> **Work order**: Only the pictures are to be dropped; return all other data below exactly.

BEGIN Supplied information

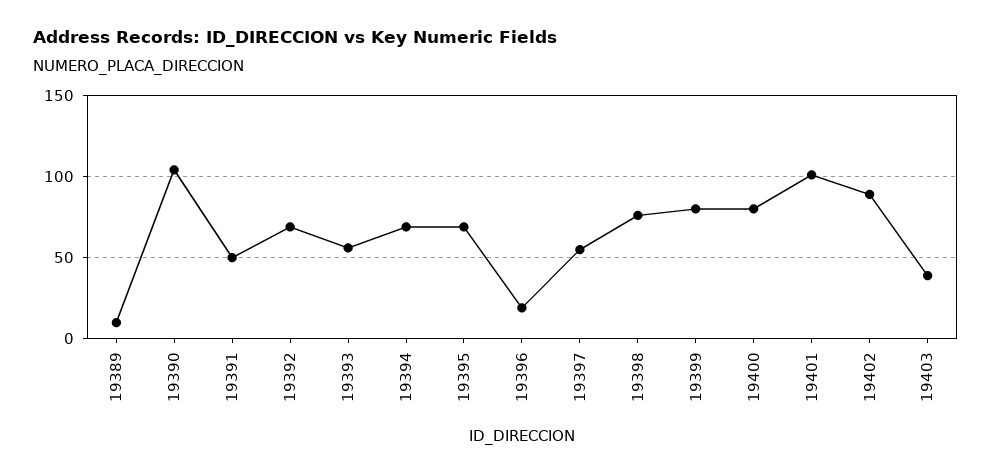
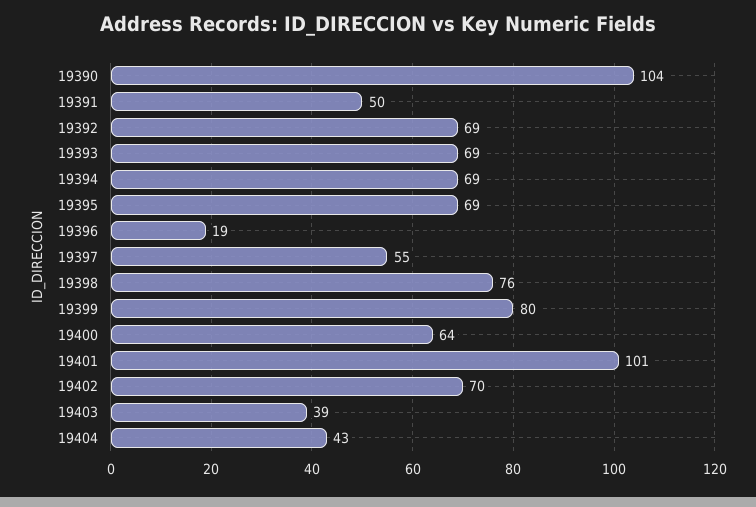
19389: 10 -> none
19393: 55 -> 69
19400: 80 -> 64
19402: 90 -> 70
19404: none -> 43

END Supplied information

> **Written answer**:
19389: 10 -> none
19393: 55 -> 69
19400: 80 -> 64
19402: 90 -> 70
19404: none -> 43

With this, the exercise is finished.